Reputation: 27
I have two separate data frames df and xls. Xls is a data frame that contain unique IDs that I would like to see how many times occur in my df data frame (~650,000 rows) and then create an occurrence column that would keep track of the amount of times that our unique IDs from our xls dataframe are appearing in the df dataframe.
xls = {'Unique ID': ['a', 'b', 'c', 'd', 'e'}
df = {'Contingency': ['a', 'b', 'c', 'd', 'a', 'b', 'c', 'e', 'd', 'b']}
result_df = {'Contingency': ['a', 'b', 'a', 'b', 'a', 'b', 'a', 'b', 'd', 'b'],'Occurences': [4, 5, 0, 1, 0]
Ultimately, I would just like to keep a track of which Unique ID is appearing the most in DF given its unique ID.
Upvotes: 2
Views: 98
Reputation: 239
results_df = df['Contingency'].value_counts().sort_index()

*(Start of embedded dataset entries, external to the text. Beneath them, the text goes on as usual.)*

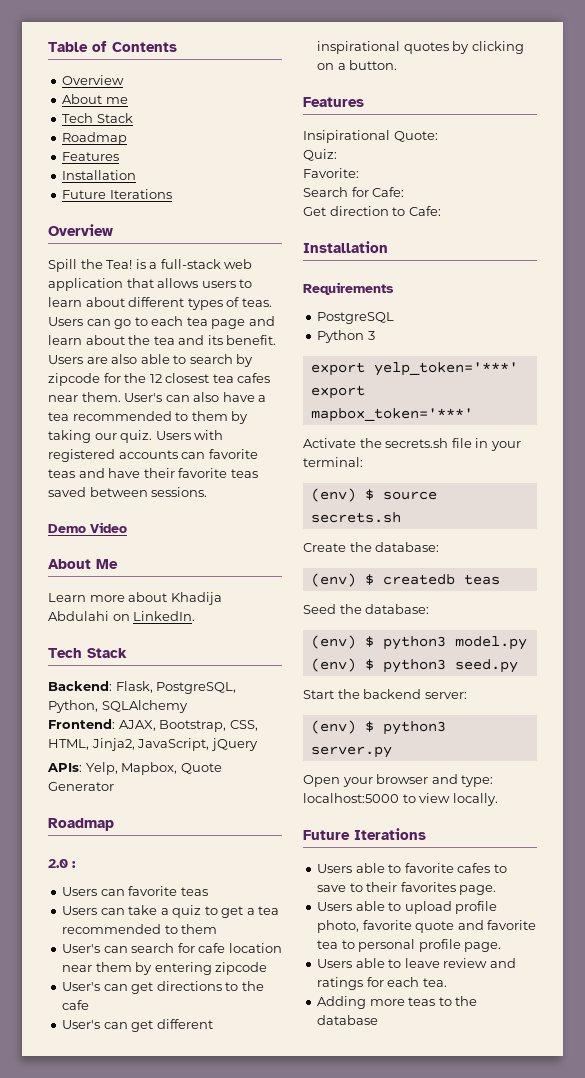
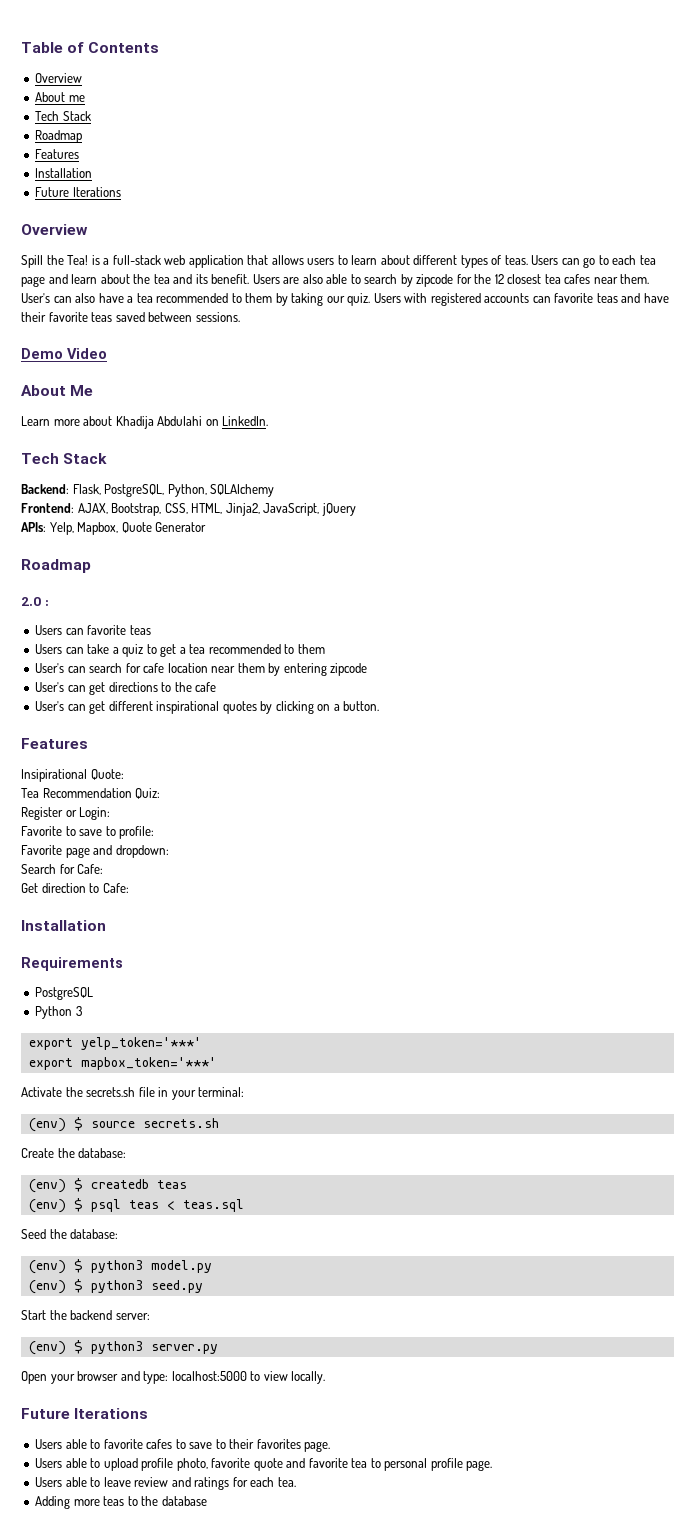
- Quiz:
+ Tea Recommendation Quiz:
- Favorite:
+ Register or Login:
+ Favorite to save to profile:
+ Favorite page and dropdown:
+ (env) $ psql teas < teas.sql

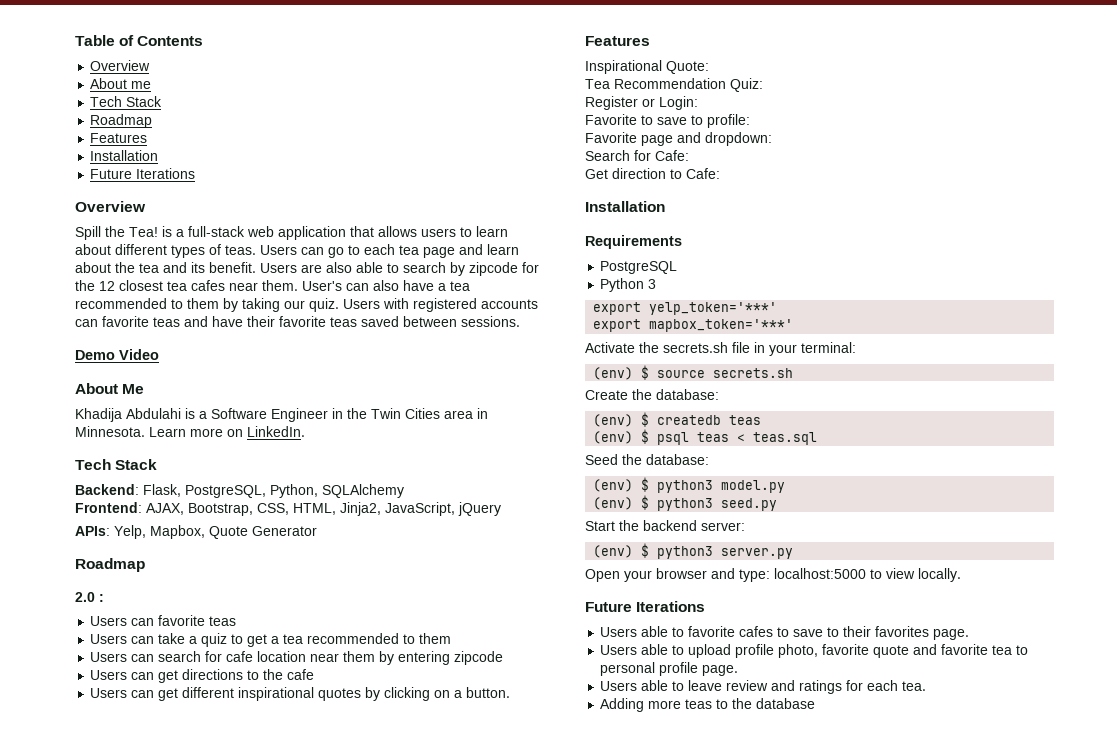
- Learn more about Khadija Abdulahi on LinkedIn.
+ Khadija Abdulahi is a Software Engineer in the Twin Cities area in Minnesota. Learn more on LinkedIn.
- User's can search for cafe location near them by entering zipcode
+ Users can search for cafe location near them by entering zipcode
- User's can get directions to the cafe
+ Users can get directions to the cafe
- User's can get different inspirational quotes by clicking on a button.
+ Users can get different inspirational quotes by clicking on a button.
- Insipirational Quote:
+ Inspirational Quote:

results_df = df['Contingency'].value_counts()
Upvotes: 1
Reputation: 1824
df.groupby('Contingency').count()
should produce the Series you are looking for, without the need for the xls dataframe containing the unique IDs.
Edit:
If your 'df' dataframe only has the 'Contingency' column, you'll need a second column to apply the count() to, like this:
df = pd.DataFrame({'Contingency': ['a', 'b', 'c', 'd', 'a', 'b', 'c', 'e', 'd', 'b']})
df['Occurances'] = 1
result = df.groupby('Contingency').count()
Otherwise you can just do:
result = pd.DataFrame(df.Contingency.value_counts())
For the same result.
Then you can sort the values : result.sort_values(by = 'Contingency', ascending=False)
Upvotes: 5